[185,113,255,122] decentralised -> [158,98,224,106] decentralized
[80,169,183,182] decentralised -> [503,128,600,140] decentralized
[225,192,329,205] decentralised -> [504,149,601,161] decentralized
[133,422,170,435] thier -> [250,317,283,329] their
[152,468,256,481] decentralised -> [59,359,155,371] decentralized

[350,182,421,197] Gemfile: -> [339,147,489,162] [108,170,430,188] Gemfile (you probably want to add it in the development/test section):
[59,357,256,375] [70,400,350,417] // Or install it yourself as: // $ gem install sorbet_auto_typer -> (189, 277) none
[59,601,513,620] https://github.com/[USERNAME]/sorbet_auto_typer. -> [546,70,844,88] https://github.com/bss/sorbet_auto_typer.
=====
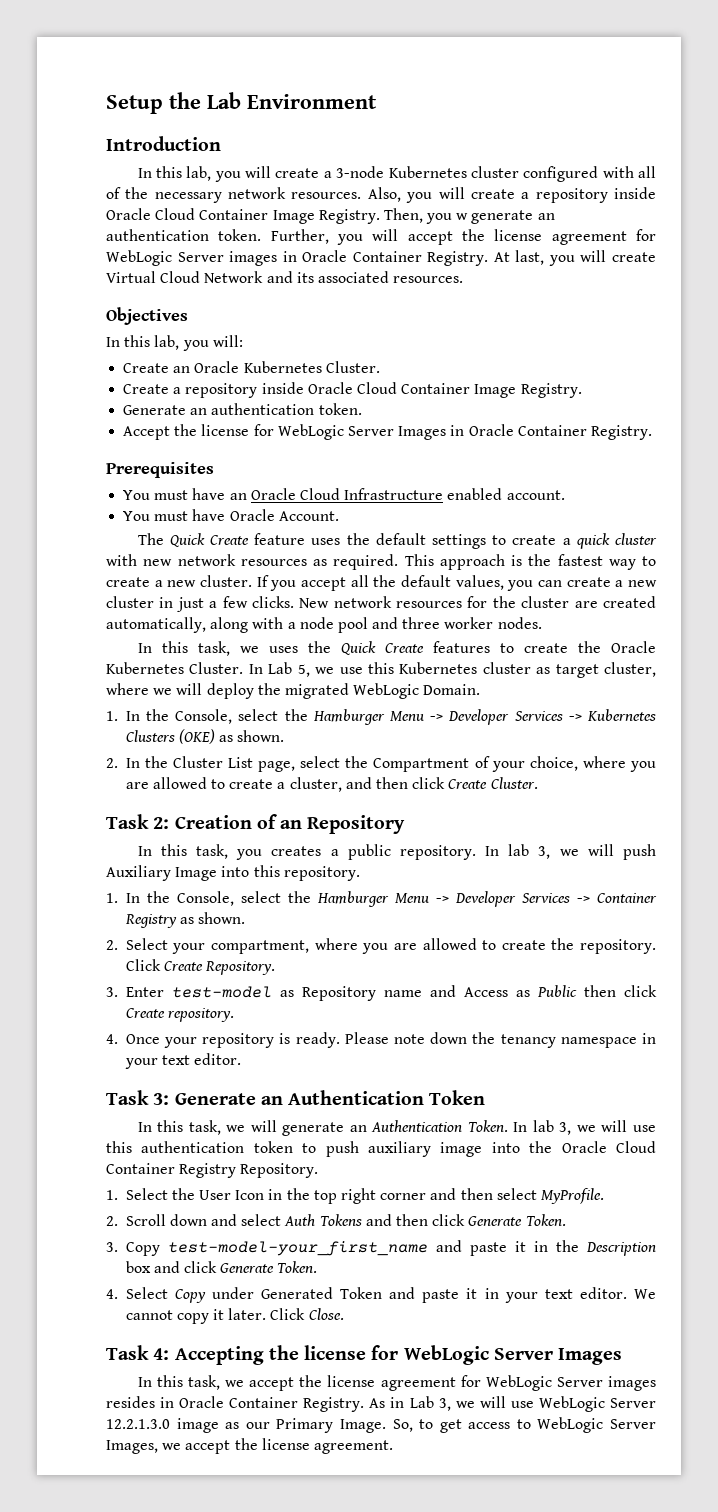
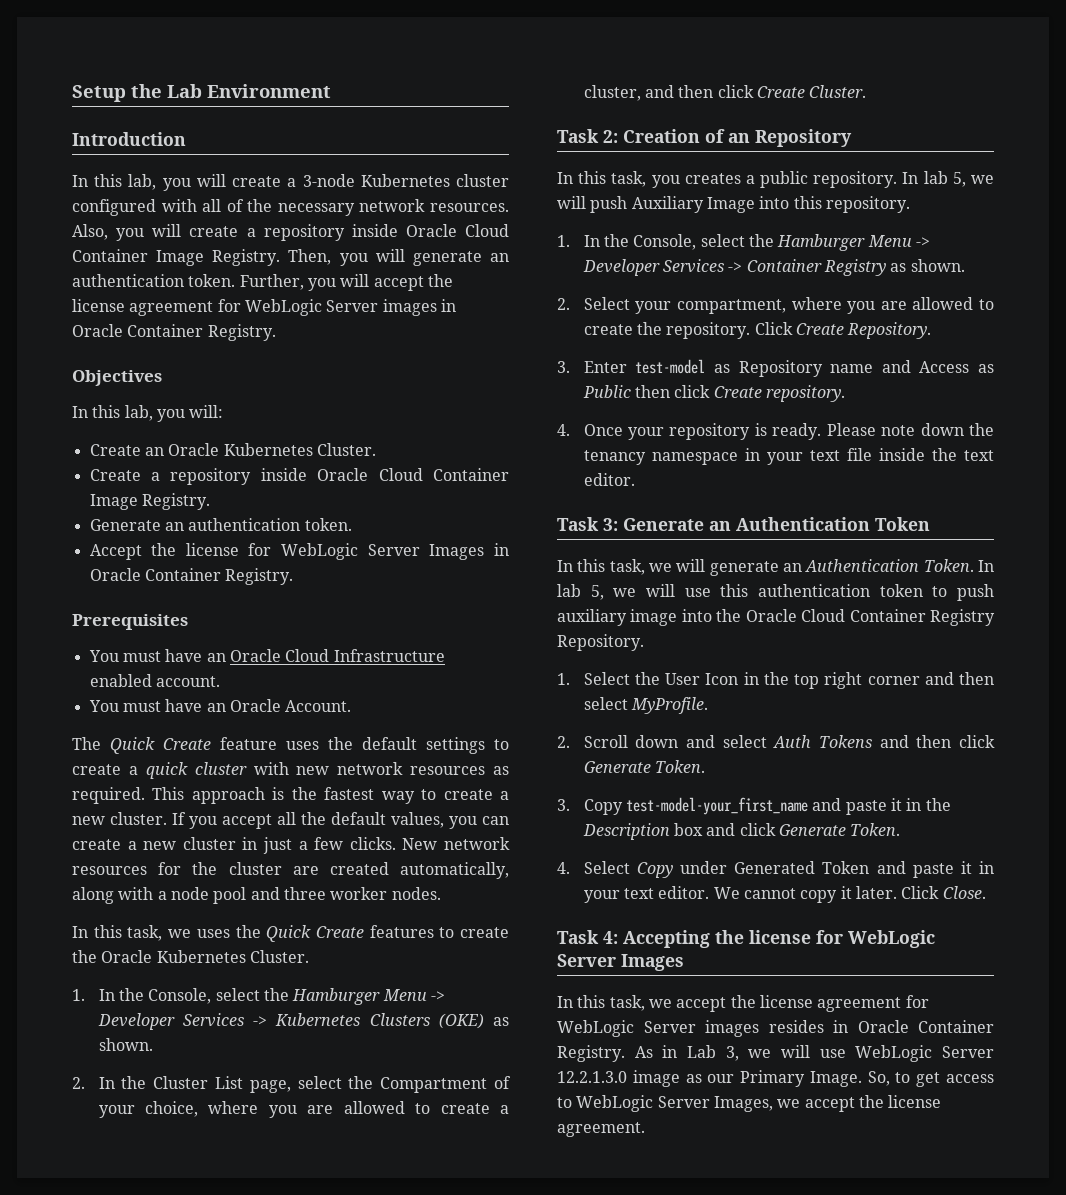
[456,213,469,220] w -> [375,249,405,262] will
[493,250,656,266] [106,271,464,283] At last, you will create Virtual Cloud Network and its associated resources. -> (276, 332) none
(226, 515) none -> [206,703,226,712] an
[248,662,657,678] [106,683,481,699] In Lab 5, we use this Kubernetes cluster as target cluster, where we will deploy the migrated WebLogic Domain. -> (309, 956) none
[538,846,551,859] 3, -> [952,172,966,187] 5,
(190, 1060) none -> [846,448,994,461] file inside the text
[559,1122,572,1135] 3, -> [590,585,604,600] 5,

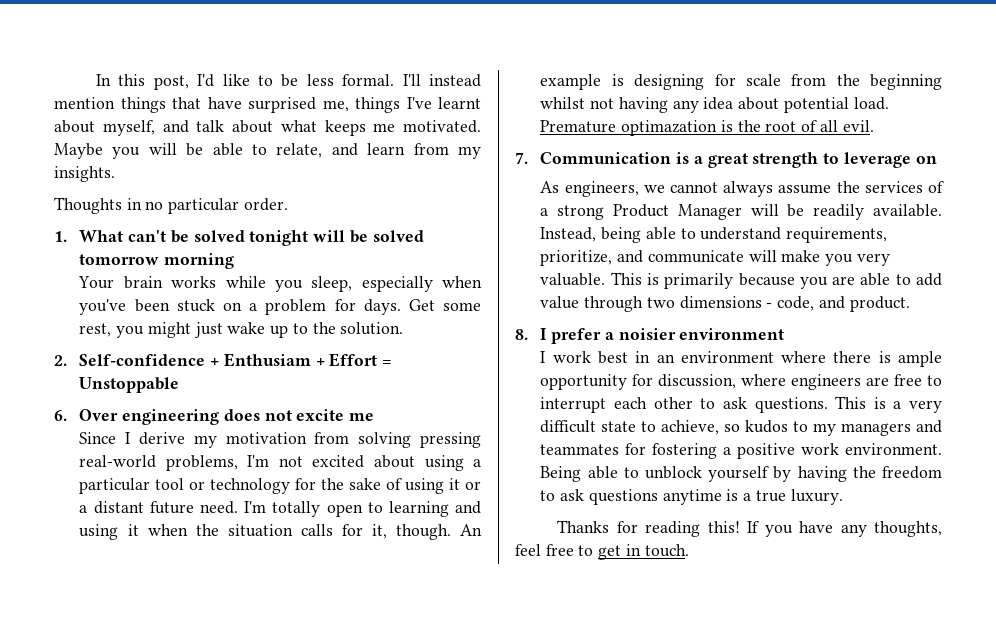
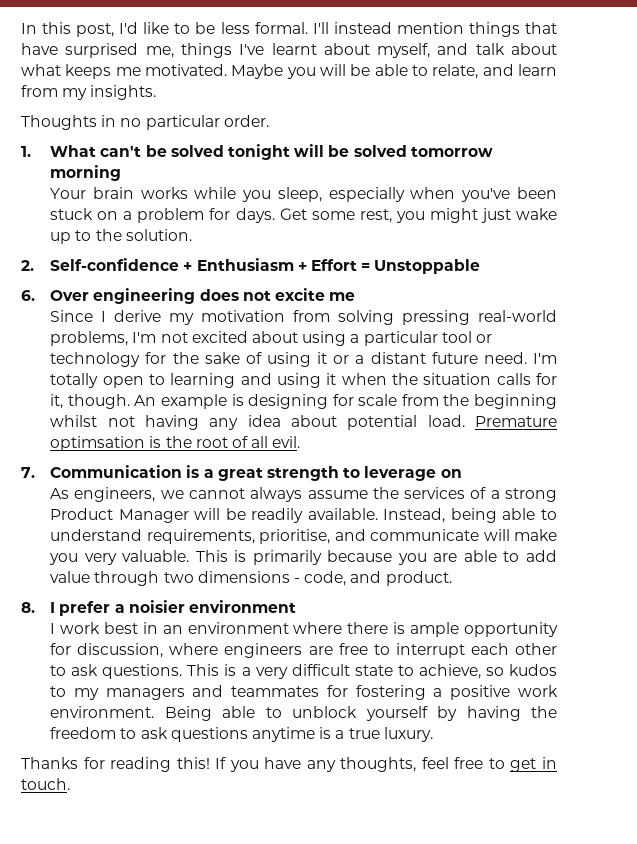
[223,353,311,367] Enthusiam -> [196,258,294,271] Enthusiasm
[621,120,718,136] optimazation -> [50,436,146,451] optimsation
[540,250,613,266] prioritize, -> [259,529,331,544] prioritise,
=====
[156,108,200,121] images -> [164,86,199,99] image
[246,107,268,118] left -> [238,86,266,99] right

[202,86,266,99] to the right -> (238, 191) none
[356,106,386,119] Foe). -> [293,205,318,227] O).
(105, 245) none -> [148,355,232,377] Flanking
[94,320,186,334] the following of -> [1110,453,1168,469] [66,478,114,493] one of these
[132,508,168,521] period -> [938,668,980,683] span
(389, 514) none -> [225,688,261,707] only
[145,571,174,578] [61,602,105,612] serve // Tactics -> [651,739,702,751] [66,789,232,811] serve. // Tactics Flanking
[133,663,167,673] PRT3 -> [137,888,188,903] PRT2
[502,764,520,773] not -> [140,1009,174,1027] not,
=====
Assignment
All lines above from the one with "[133,422,170,435] thier ->" to the one with "-> [546,70,844,88] https://github.com/bss/sorbet_auto_typer.", inclusive, should be copied exactly, and no other lines.

Written response
[133,422,170,435] thier -> [250,317,283,329] their
[152,468,256,481] decentralised -> [59,359,155,371] decentralized

[350,182,421,197] Gemfile: -> [339,147,489,162] [108,170,430,188] Gemfile (you probably want to add it in the development/test section):
[59,357,256,375] [70,400,350,417] // Or install it yourself as: // $ gem install sorbet_auto_typer -> (189, 277) none
[59,601,513,620] https://github.com/[USERNAME]/sorbet_auto_typer. -> [546,70,844,88] https://github.com/bss/sorbet_auto_typer.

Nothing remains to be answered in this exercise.